DESCRIPTION OF THE TASK.
Repeat exactly, and nothing more, the lines from the one that includes "html: <div> <div>Archivo</div>" through the final line of the entries; skip the pictures.

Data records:
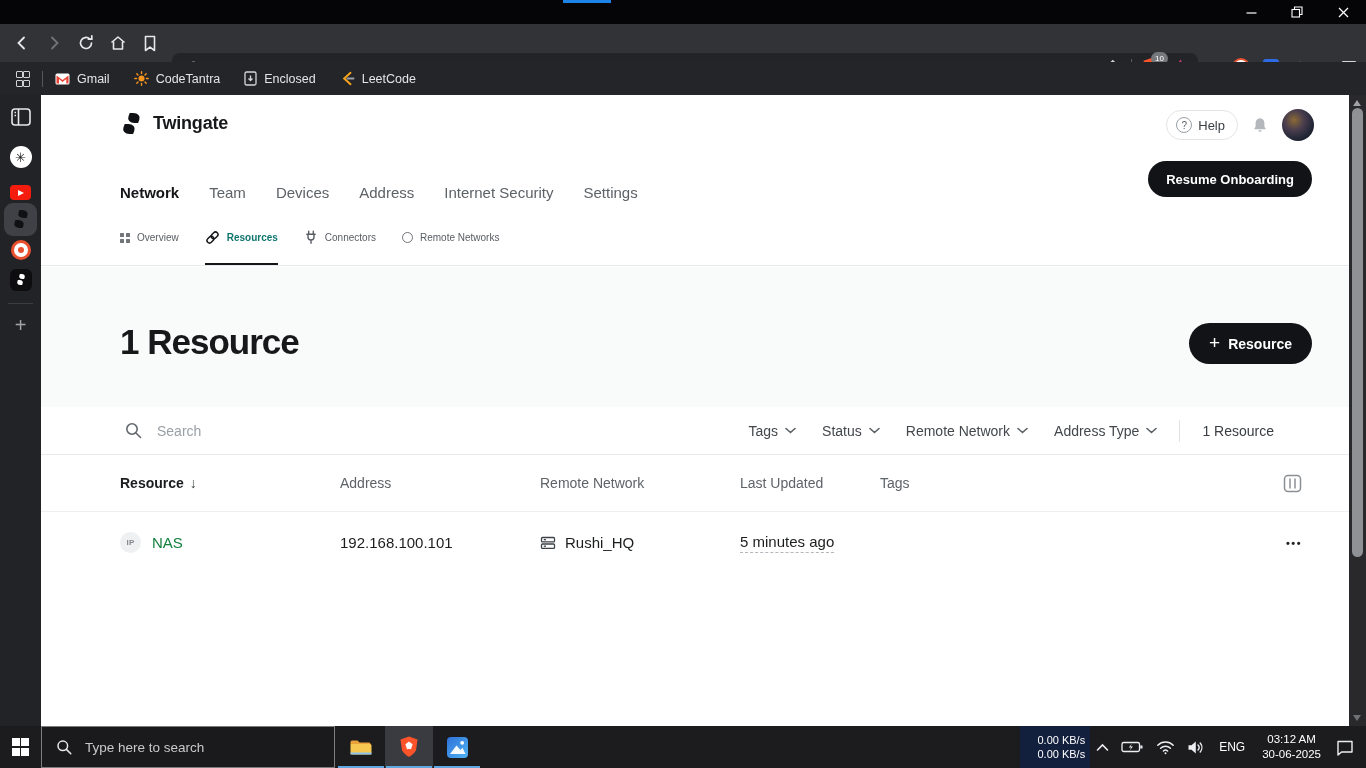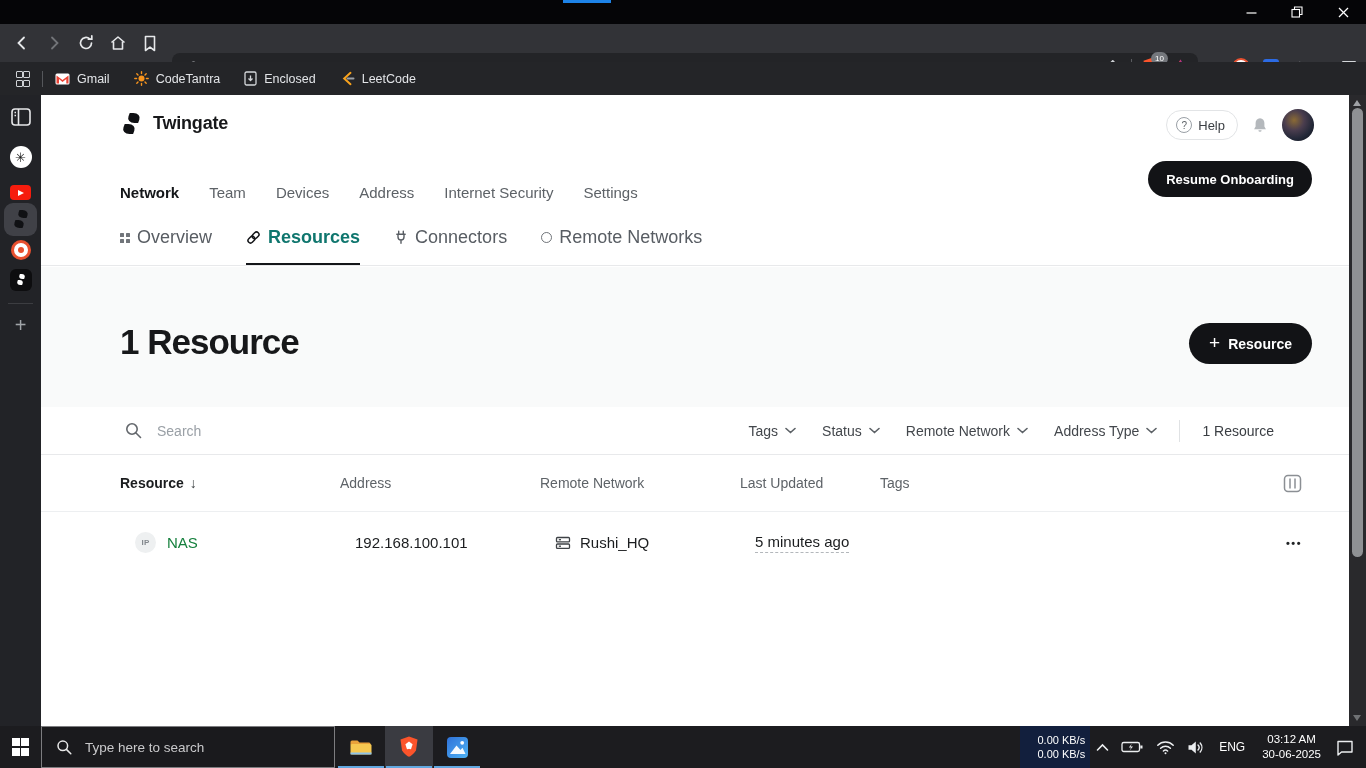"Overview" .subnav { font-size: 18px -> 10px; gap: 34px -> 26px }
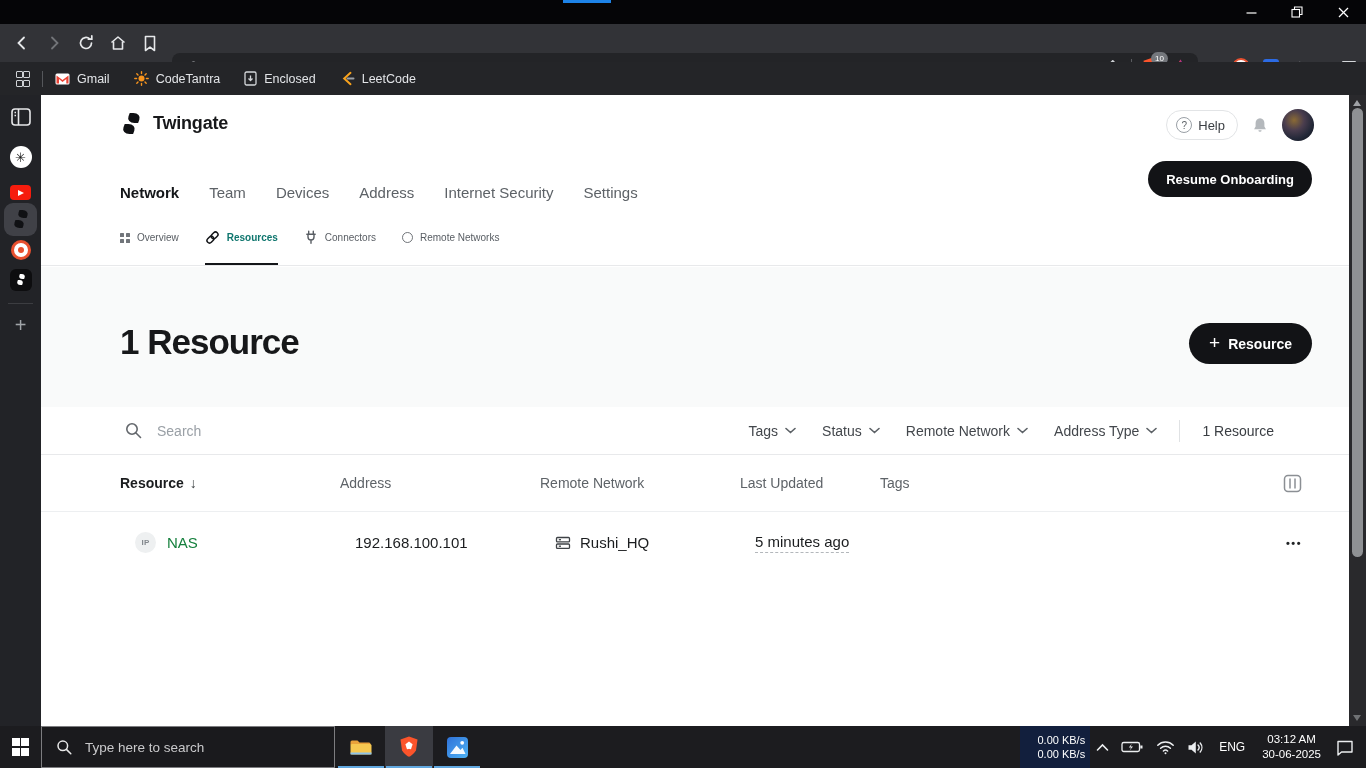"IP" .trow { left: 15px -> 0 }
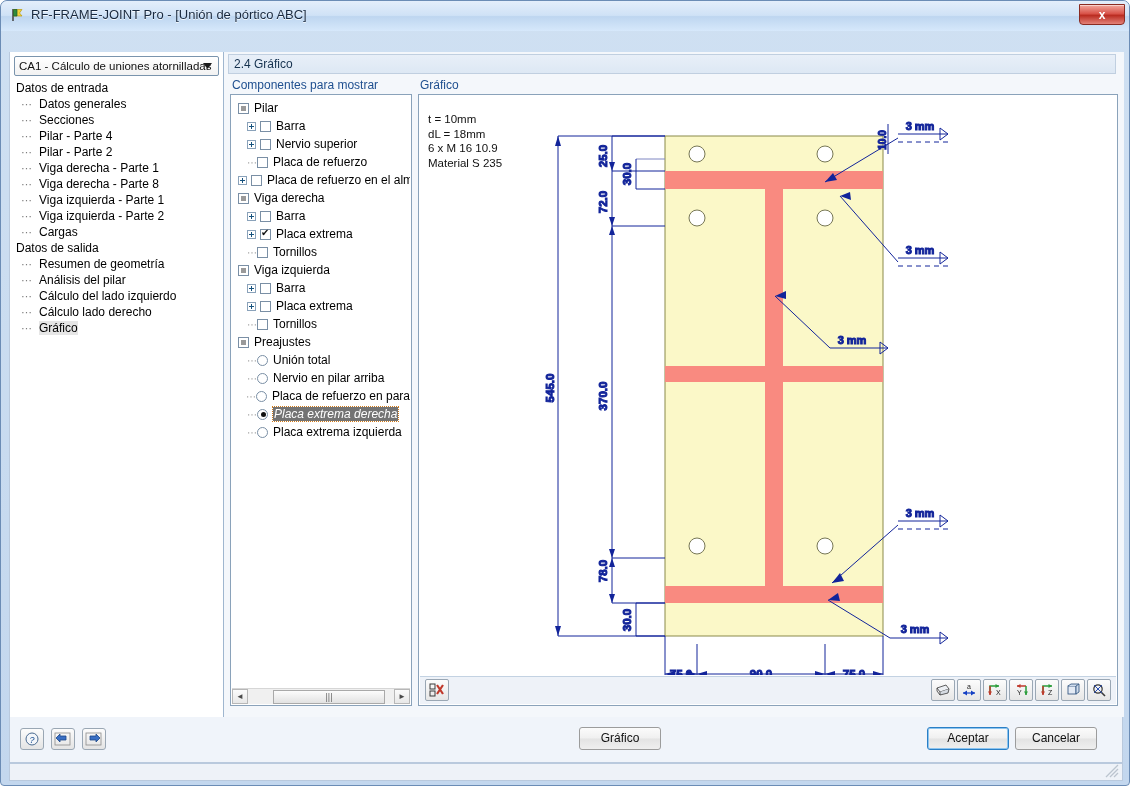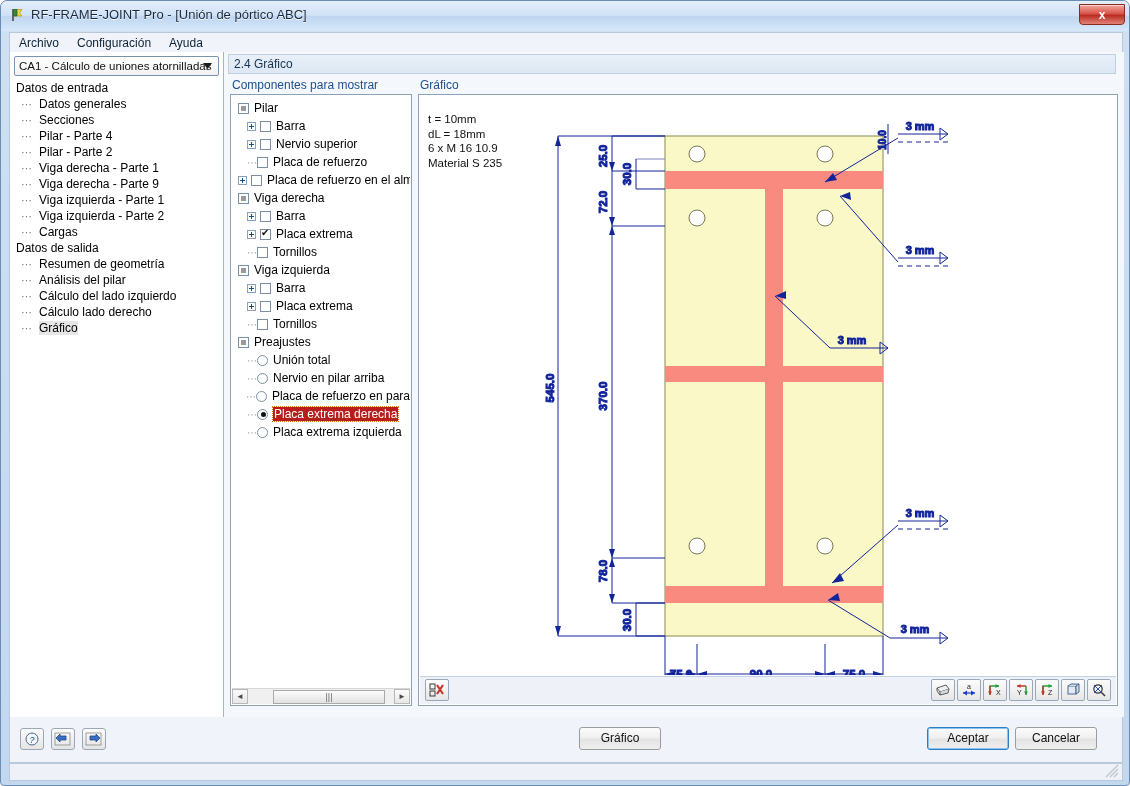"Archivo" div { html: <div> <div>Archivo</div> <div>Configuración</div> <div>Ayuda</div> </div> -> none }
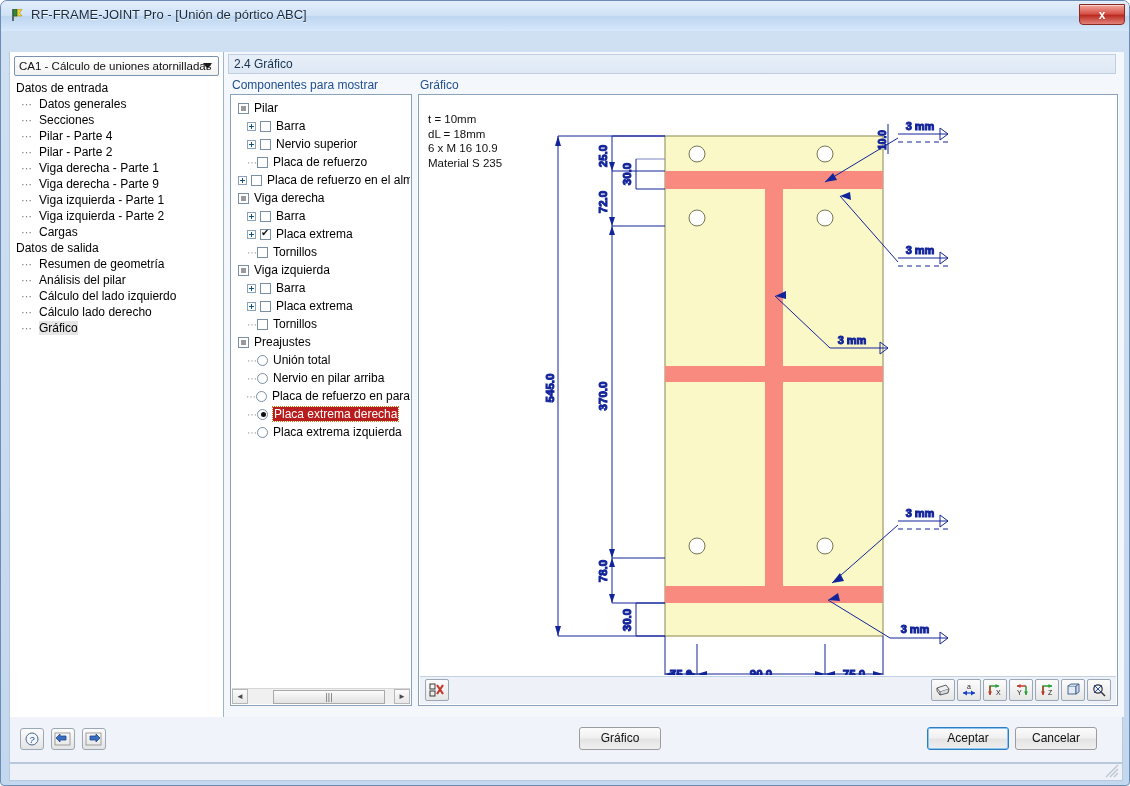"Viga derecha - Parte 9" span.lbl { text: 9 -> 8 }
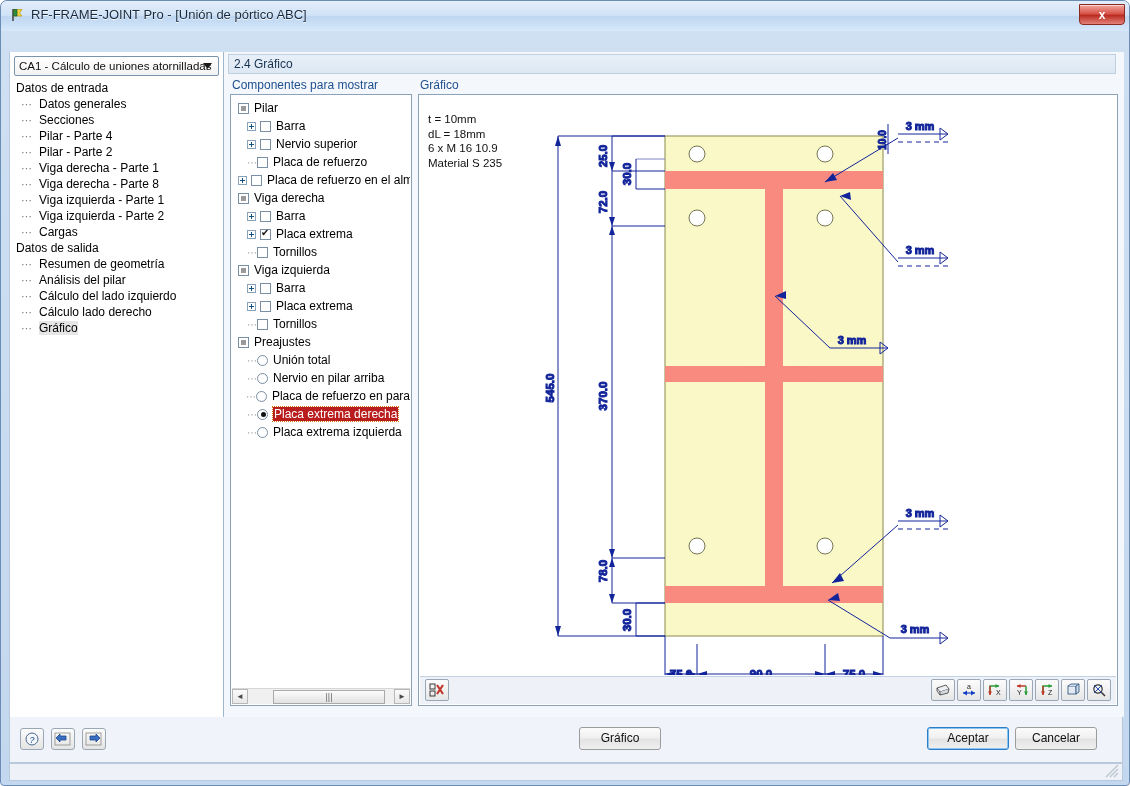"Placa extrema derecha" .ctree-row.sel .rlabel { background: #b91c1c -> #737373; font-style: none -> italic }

OUTPUT OF THE TASK.
"Archivo" div { html: <div> <div>Archivo</div> <div>Configuración</div> <div>Ayuda</div> </div> -> none }
"Viga derecha - Parte 9" span.lbl { text: 9 -> 8 }
"Placa extrema derecha" .ctree-row.sel .rlabel { background: #b91c1c -> #737373; font-style: none -> italic }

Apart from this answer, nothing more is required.